Reproduce the whole listing exactly and let no picture into the copy.

(DATASET RECORDS)
....................

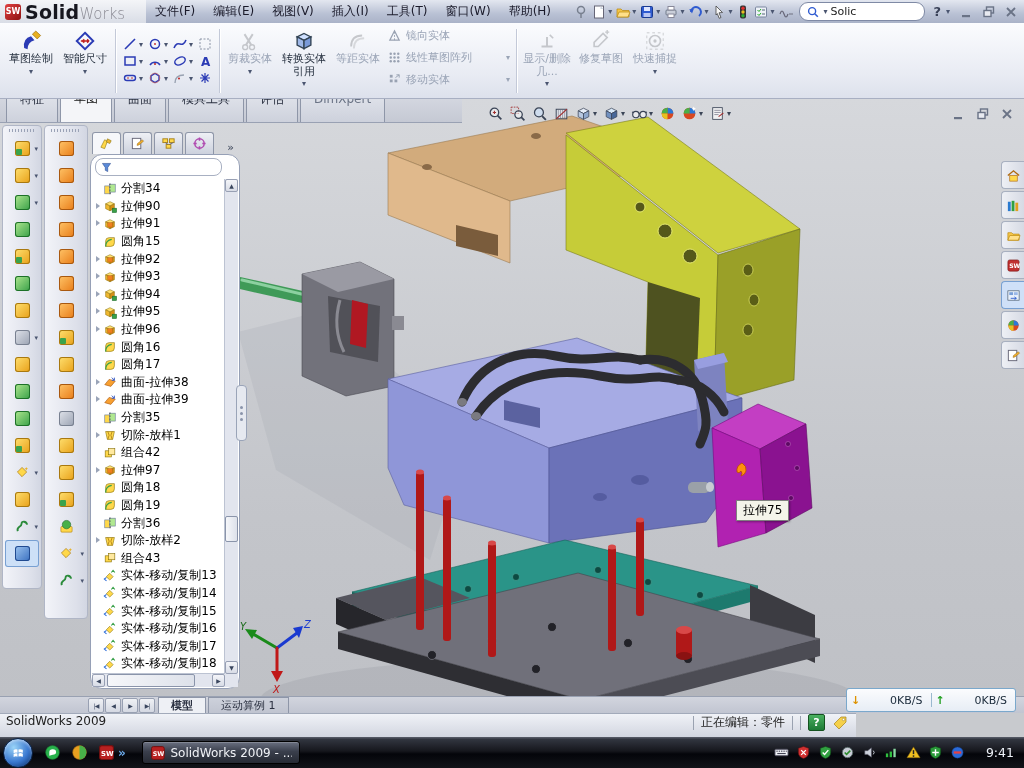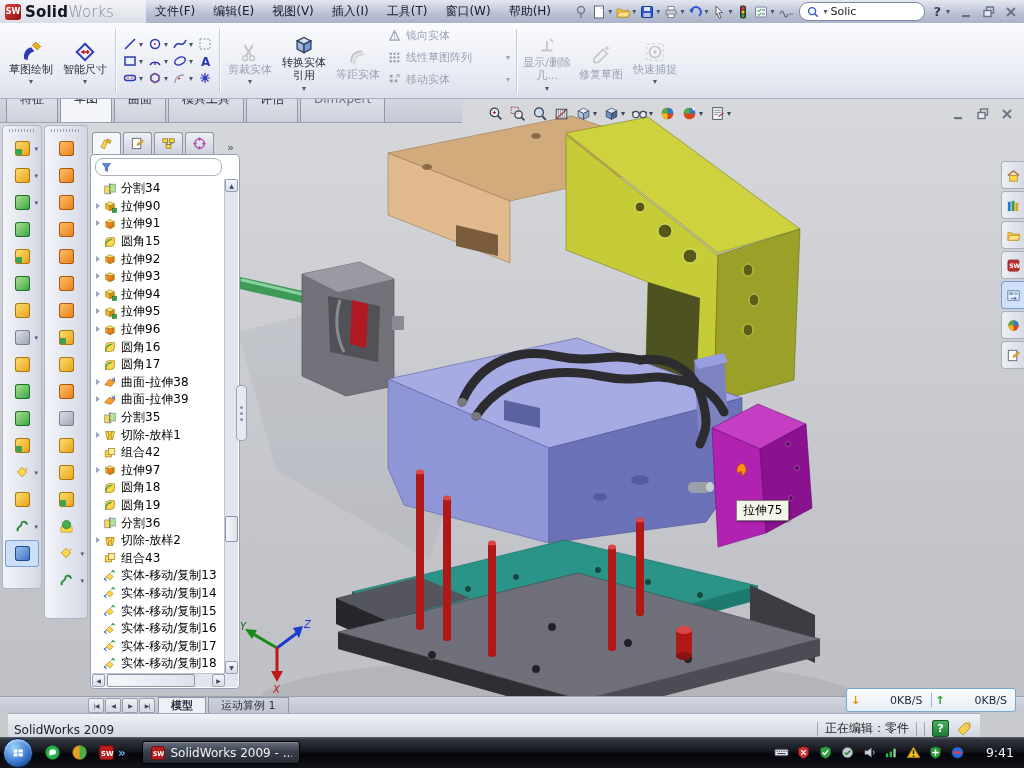"Solid" #logo b { font-size: 15px -> 19px }
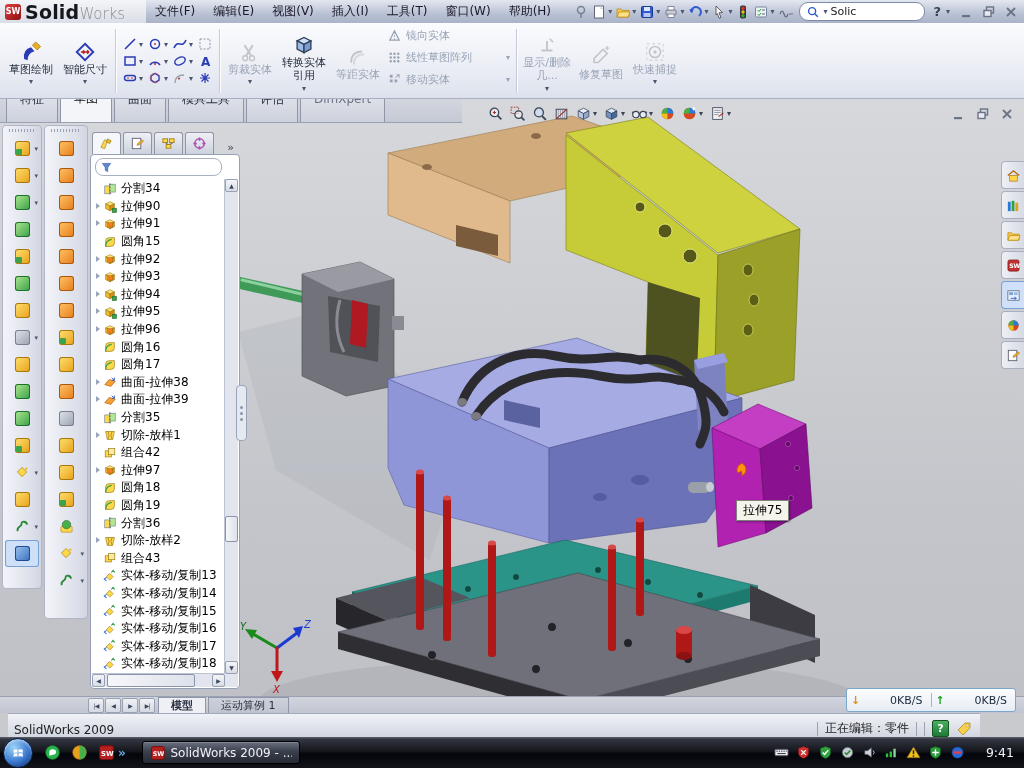"草图绘制" .rgroup { align-items: center -> flex-start }
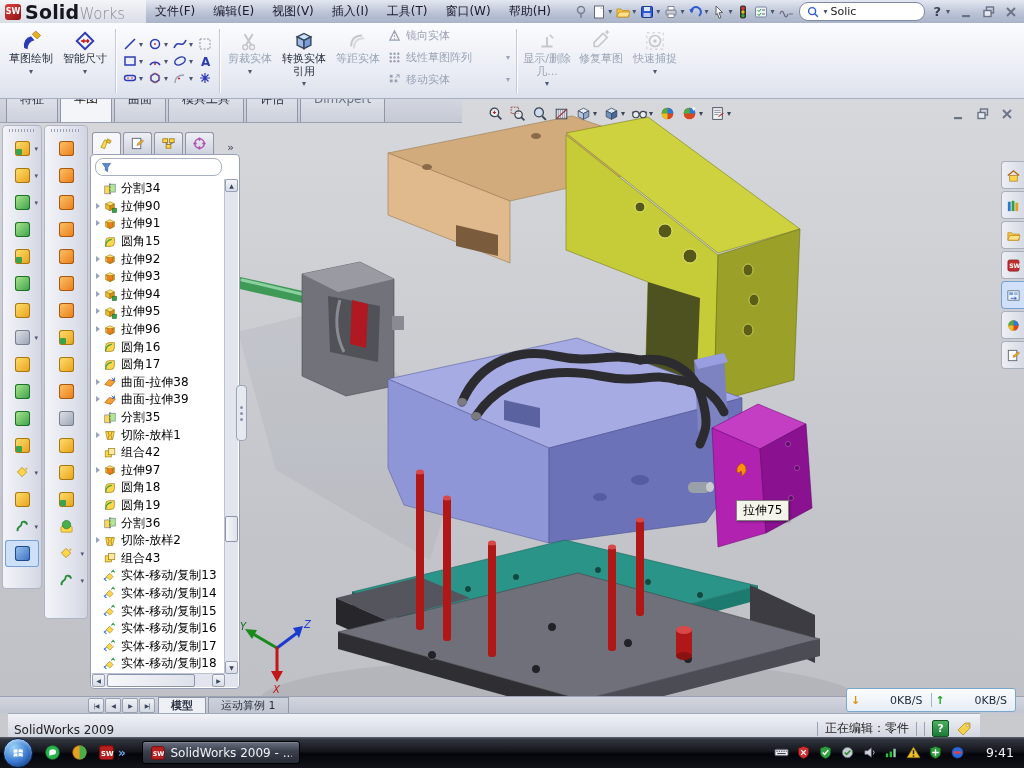"分割34" #treebody { border-radius: 4px -> 12px }
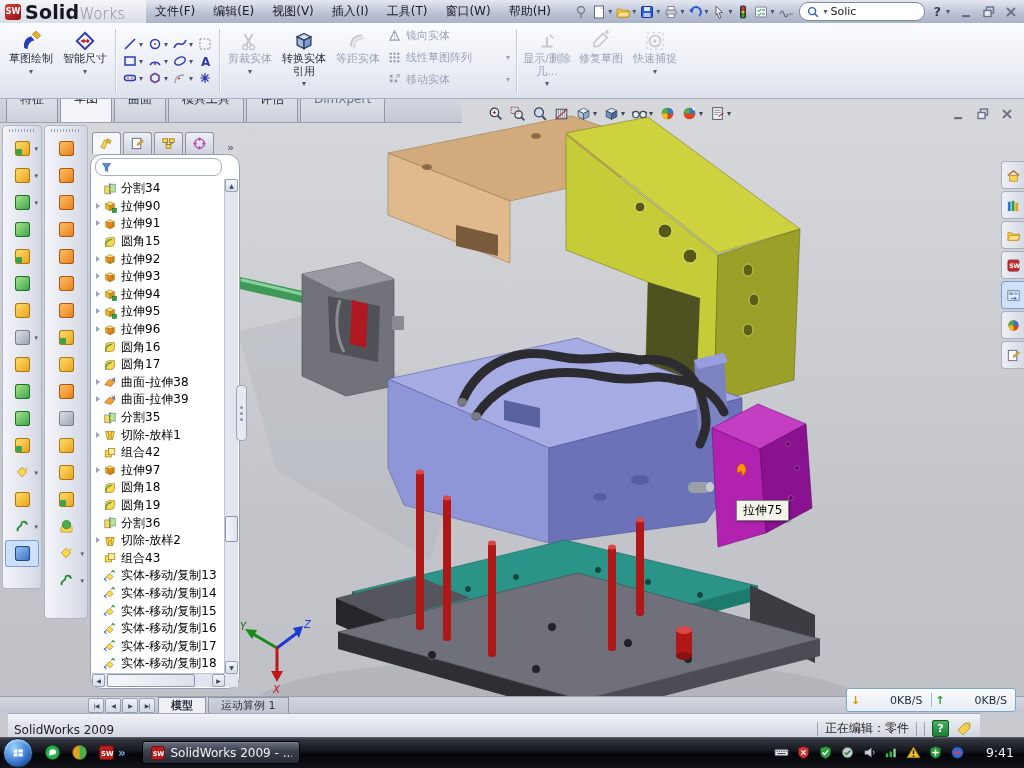"SolidWorks 2009" #statusbar { align-items: flex-end -> flex-start; left: 8px -> 0; width: 972px -> 856px }
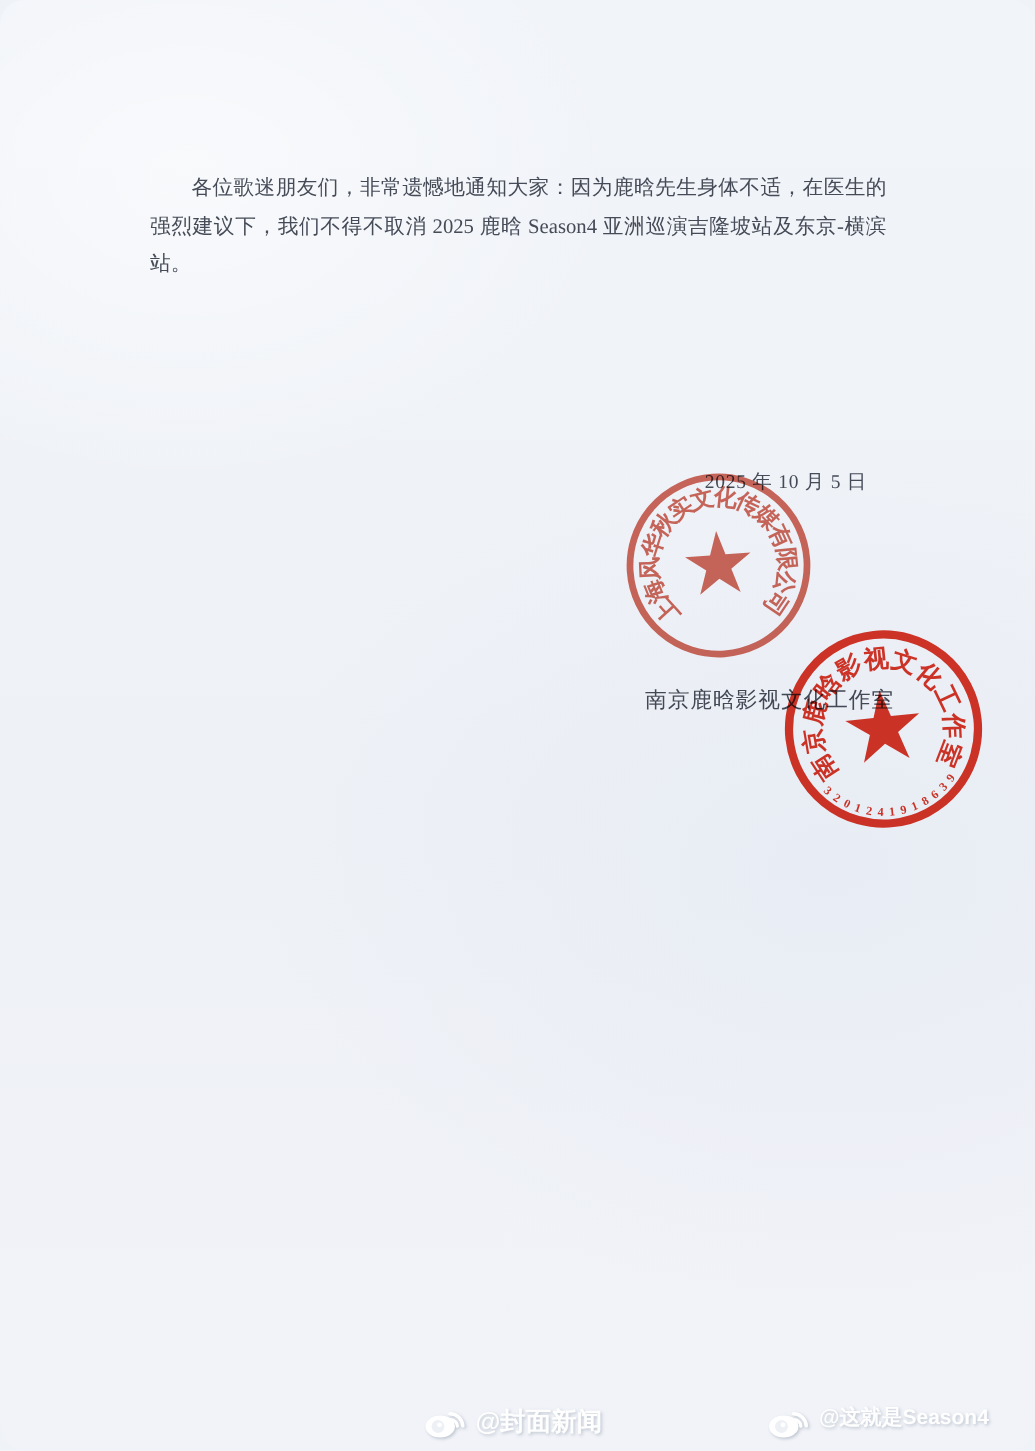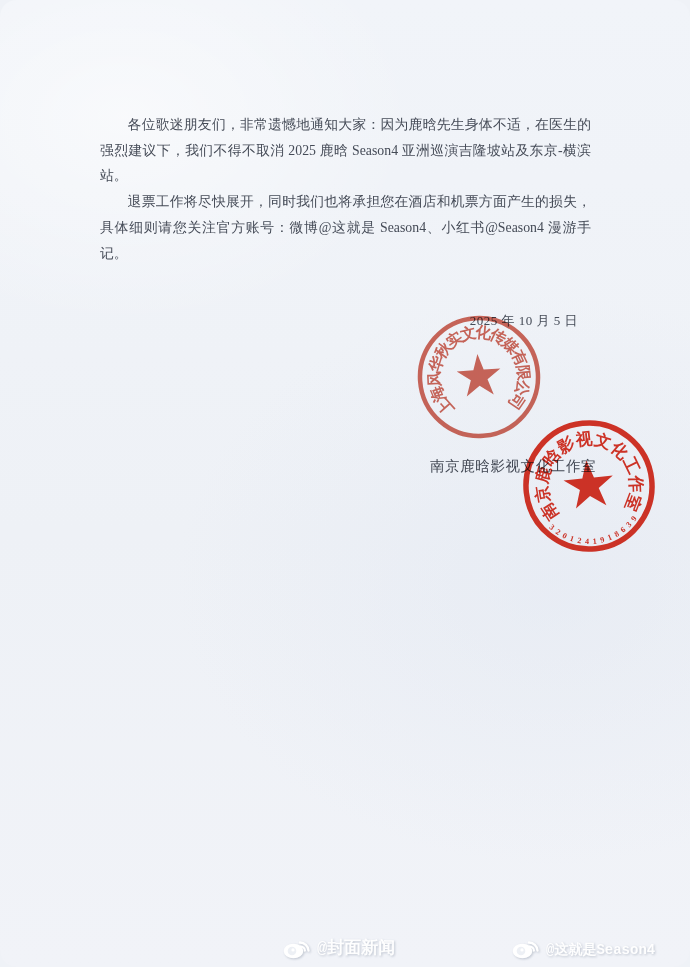"退票工作将尽快展开，同时我们也将承担您在酒店和机票方面产生的损失，具体细则请您关" p { html: <p>退票工作将尽快展开，同时我们也将承担您在酒店和机票方面产生的损失，具体细则请您关注官方账号：微博@这就是 Season4、小红书@Season4 漫游手记。</p> -> none }
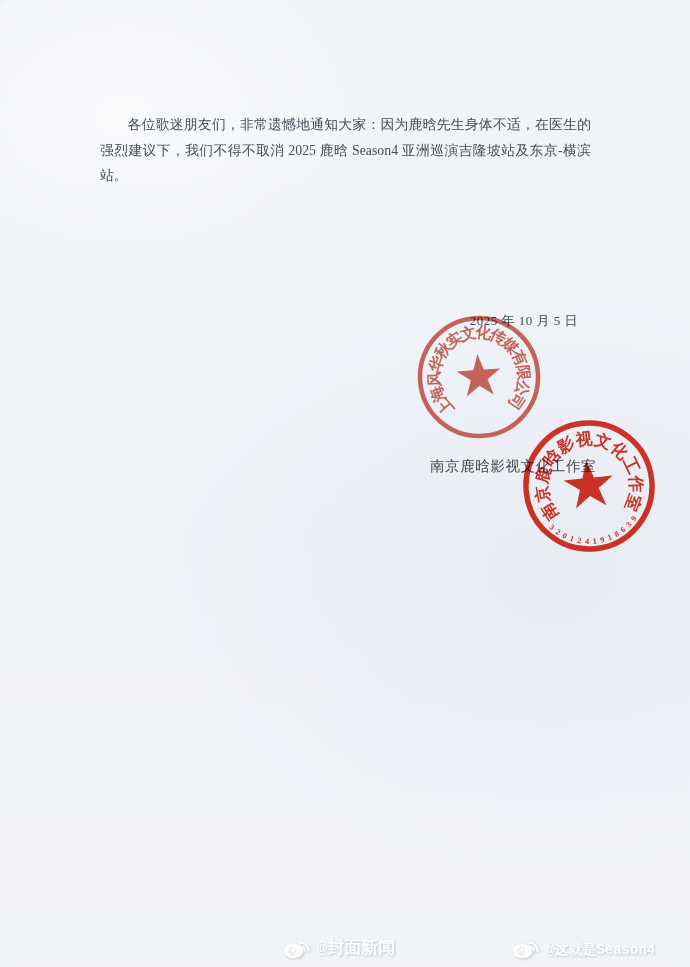"@封面新闻" .wm { align-items: flex-end -> flex-start; font-family: Liberation Mono, monospace -> Liberation Sans, sans-serif }
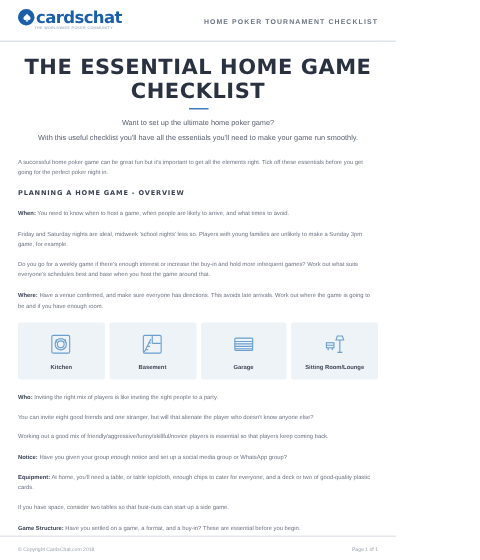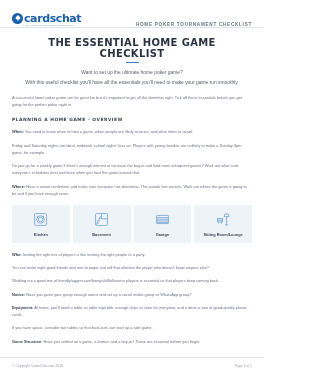"cardschat" .header { align-items: flex-end -> flex-start }
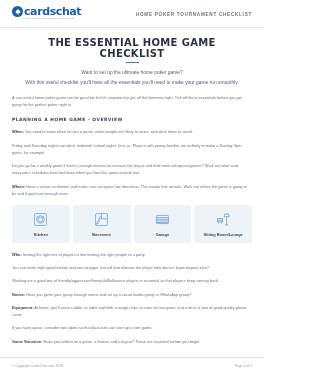"THE ESSENTIAL HOME GAME CHECKLIST" .doc-title { font-size: 10px -> 14px }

....................

(TASK RESULT)
"Solid" #logo b { font-size: 15px -> 19px }
"草图绘制" .rgroup { align-items: center -> flex-start }
"分割34" #treebody { border-radius: 4px -> 12px }
"SolidWorks 2009" #statusbar { align-items: flex-end -> flex-start; left: 8px -> 0; width: 972px -> 856px }
"退票工作将尽快展开，同时我们也将承担您在酒店和机票方面产生的损失，具体细则请您关" p { html: <p>退票工作将尽快展开，同时我们也将承担您在酒店和机票方面产生的损失，具体细则请您关注官方账号：微博@这就是 Season4、小红书@Season4 漫游手记。</p> -> none }
"@封面新闻" .wm { align-items: flex-end -> flex-start; font-family: Liberation Mono, monospace -> Liberation Sans, sans-serif }
"cardschat" .header { align-items: flex-end -> flex-start }
"THE ESSENTIAL HOME GAME CHECKLIST" .doc-title { font-size: 10px -> 14px }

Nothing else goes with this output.